• [Instructions for the task]: Repeat exactly the opening lines of the records, ending with the line that contains "- A meta-analysis".

• [Records for the exercise]:
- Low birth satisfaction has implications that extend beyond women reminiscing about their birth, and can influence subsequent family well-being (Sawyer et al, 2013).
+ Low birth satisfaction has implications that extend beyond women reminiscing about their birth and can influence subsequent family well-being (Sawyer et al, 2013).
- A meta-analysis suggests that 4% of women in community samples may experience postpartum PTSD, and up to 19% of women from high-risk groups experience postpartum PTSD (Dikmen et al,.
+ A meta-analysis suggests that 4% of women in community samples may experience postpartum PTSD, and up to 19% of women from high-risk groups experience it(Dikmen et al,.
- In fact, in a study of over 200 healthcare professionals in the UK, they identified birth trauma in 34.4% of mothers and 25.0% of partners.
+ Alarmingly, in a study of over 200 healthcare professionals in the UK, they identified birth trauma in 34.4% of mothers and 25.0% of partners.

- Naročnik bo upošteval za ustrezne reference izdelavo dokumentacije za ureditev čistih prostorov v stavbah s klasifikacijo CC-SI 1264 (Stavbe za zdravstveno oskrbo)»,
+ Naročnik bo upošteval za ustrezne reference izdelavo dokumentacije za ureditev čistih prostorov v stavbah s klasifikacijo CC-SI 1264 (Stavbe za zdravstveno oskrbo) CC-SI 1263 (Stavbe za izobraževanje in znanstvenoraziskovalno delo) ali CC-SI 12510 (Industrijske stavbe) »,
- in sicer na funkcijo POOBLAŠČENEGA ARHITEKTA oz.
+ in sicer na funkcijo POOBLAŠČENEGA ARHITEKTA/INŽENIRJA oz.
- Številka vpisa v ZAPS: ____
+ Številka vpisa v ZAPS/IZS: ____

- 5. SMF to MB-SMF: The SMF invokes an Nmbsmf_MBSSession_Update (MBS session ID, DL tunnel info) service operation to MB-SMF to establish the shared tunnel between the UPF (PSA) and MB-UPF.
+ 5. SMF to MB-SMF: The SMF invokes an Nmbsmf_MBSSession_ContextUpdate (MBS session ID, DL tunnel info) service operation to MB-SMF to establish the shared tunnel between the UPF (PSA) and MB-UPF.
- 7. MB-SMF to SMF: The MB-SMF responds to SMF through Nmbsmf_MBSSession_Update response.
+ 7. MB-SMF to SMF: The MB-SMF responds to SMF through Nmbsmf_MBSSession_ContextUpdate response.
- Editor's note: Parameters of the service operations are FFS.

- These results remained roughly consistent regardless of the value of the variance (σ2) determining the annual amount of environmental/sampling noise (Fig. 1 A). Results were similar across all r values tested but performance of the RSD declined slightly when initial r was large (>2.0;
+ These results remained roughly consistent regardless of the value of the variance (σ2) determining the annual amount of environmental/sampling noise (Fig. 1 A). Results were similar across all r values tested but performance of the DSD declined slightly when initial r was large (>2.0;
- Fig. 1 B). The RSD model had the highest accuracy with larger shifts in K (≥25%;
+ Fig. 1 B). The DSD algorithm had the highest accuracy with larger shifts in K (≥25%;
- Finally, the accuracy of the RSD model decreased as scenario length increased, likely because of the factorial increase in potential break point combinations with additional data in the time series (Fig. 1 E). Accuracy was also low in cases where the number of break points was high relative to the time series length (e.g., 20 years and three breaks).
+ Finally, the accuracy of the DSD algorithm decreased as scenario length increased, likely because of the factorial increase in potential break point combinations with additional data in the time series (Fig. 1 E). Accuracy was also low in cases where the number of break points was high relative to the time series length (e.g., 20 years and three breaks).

• [Solution for this task]:
- Low birth satisfaction has implications that extend beyond women reminiscing about their birth, and can influence subsequent family well-being (Sawyer et al, 2013).
+ Low birth satisfaction has implications that extend beyond women reminiscing about their birth and can influence subsequent family well-being (Sawyer et al, 2013).
- A meta-analysis suggests that 4% of women in community samples may experience postpartum PTSD, and up to 19% of women from high-risk groups experience postpartum PTSD (Dikmen et al,.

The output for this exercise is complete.